The human brain remains the most mysterious organ in our bodies. From memory and consciousness to mental illness and neurological disorders, there remain volumes of research and study to be done before we understand the intricacies of our own minds. But to some degree, researchers have succeeded in tapping into our thoughts and feelings, whether roughly grasping the content of our dreams, observing the impact of psilocybin on brain networks disrupted by depression, or being able to predict what sorts of faces we’ll find attractive.
A study published earlier this year described a similar feat of decoding brain activity. Ian Daly, a researcher from the University of Sussex in England, used brain scans to predict what piece of music people were listening to with 72 percent accuracy. Daly described his work, which used two different forms of “neural decoders,” in a paper in Nature.
While participants in his study listened to music, Daly recorded their brain activity using both electroencephalography (EEG)—which uses a network of electrodes and wires to pick up the electrical signals of neurons firing in the brain—and functional magnetic resonance imaging (fMRI), which shows changes in blood oxygenation and flow that occur in response to neural activity.
EEG and fMRI have opposite strengths: the former is able to record brain activity over short periods of time, but only from the surface of the brain, since the electrodes sit on the scalp. The latter can capture activity deeper in the brain, but only over longer periods of time. Using both gave Daly the best of both worlds.
He monitored the brain regions that had high activity during music trials versus no-music trials, pinpointing the left and right auditory cortex, the cerebellum, and the hippocampus as the critical regions for listening to music and having an emotional response to it—though he noted that there was a lot of variation between different participants in terms of the activity in each region. This makes sense, as one person may have an emotional response to a given piece of music while another finds the same piece boring.
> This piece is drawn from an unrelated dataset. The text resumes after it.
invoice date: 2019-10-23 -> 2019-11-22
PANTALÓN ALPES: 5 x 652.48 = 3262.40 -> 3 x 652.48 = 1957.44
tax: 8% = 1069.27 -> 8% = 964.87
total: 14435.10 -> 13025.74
Using both EEG and fMRI, Daly recorded brain activity from 18 people while they listened to 36 different songs. He fed the brain activity data into a bi-directional long term short term (biLSTM) deep neural network, creating a model that could reconstruct the music heard by participants using their EEG.
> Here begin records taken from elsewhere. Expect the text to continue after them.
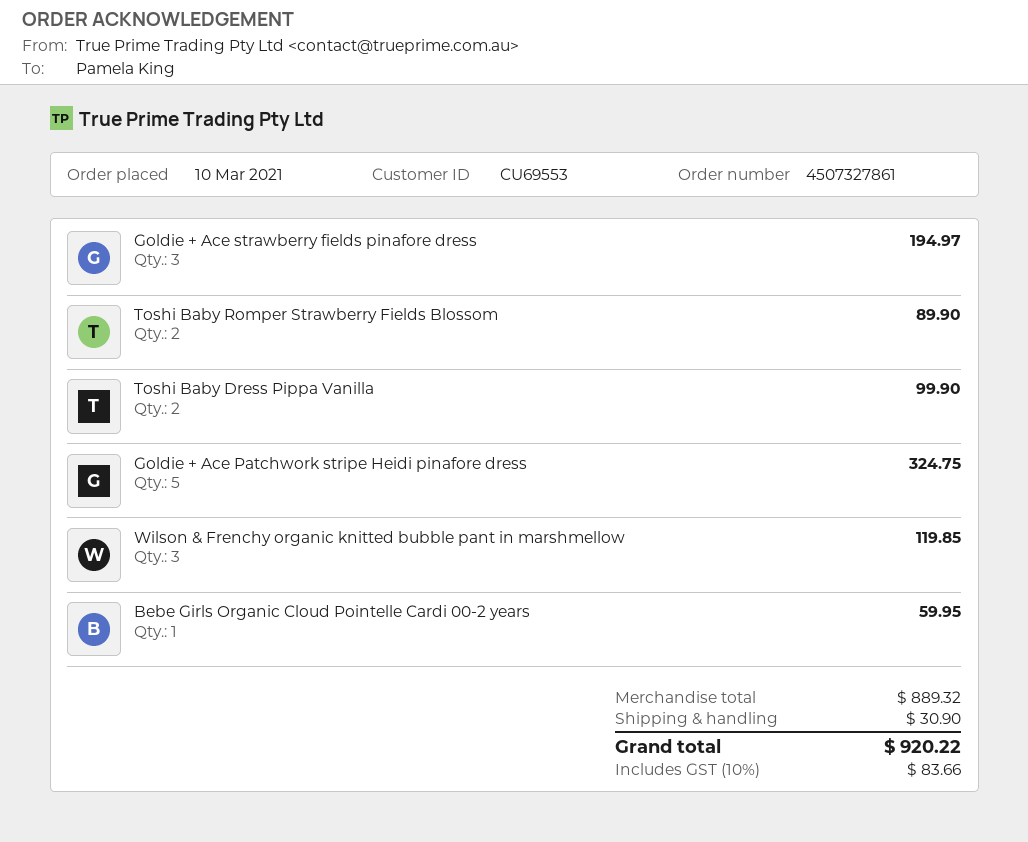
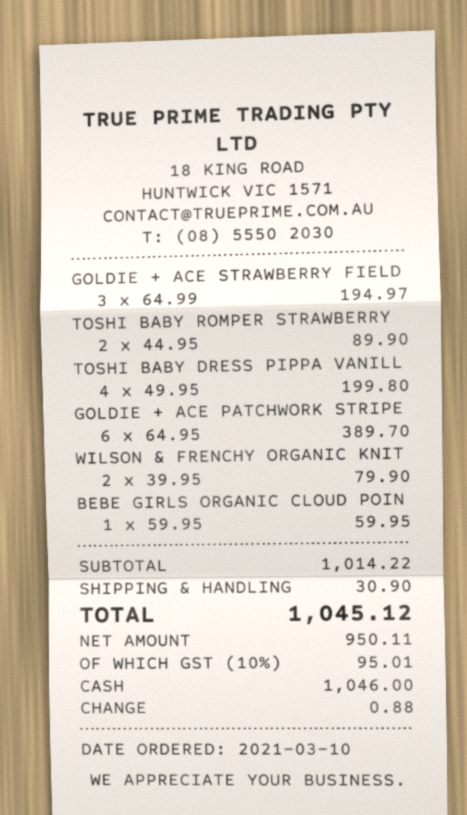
Toshi Baby Dress Pippa Vanilla: 2 for 99.90 -> 4 for 199.80
Goldie + Ace Patchwork stripe Heidi pinafore dress: 5 for 324.75 -> 6 for 389.70
Wilson & Frenchy organic knitted bubble pant in marshmellow: 3 for 119.85 -> 2 for 79.90
subtotal: 889.32 -> 1014.22
tax: 10% = 83.66 -> 10% = 95.01
total: 920.22 -> 1045.12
A biLSTM is a type of recurrent neural network that’s commonly used for natural language processing applications. It adds an extra layer onto a regular long-short term memory network, and that extra layer reverses its information flow and allows the input sequence to flow backward. The network’s input thus flows both forwards and backwards (hence the “bi-directional” piece), and it’s capable of utilizing information from both sides. This makes it a good tool for modeling the dependencies between words and phrases—or, in this case, between musical notes and sequences.
Daly used the data from the biLSTM network to roughly reconstruct songs based on peoples’ EEG activity, and he was able to figure out which piece of music they’d been listening to with 72 percent accuracy.
He then recorded data from 20 new participants just using EEG, with his initial dataset providing insight into the sources of these signals. Based on that data, his accuracy for pinpointing songs went down to 59 percent.
However, Daly believes his method can be used to help develop brain-computer interfaces (BCIs) to assist people who’ve had a stroke or who suffer from other neurological conditions that can cause paralysis, such as ALS. BCIs that can translate brain activity into words would allow these people to communicate with their loved ones and care providers in a way that may otherwise be impossible. While solutions already exist in the form of brain implants, if technology like Daly’s could accomplish similar outcomes, it would be much less invasive to patients.
“Music is a form of emotional communication and is also a complex acoustic signal that shares many temporal, spectral, and grammatical similarities with human speech,” Daly wrote in the paper. “Thus, a neural decoding model that is able to reconstruct heard music from brain activity can form a reasonable step towards other forms of neural decoding models that have applications for aiding communication.”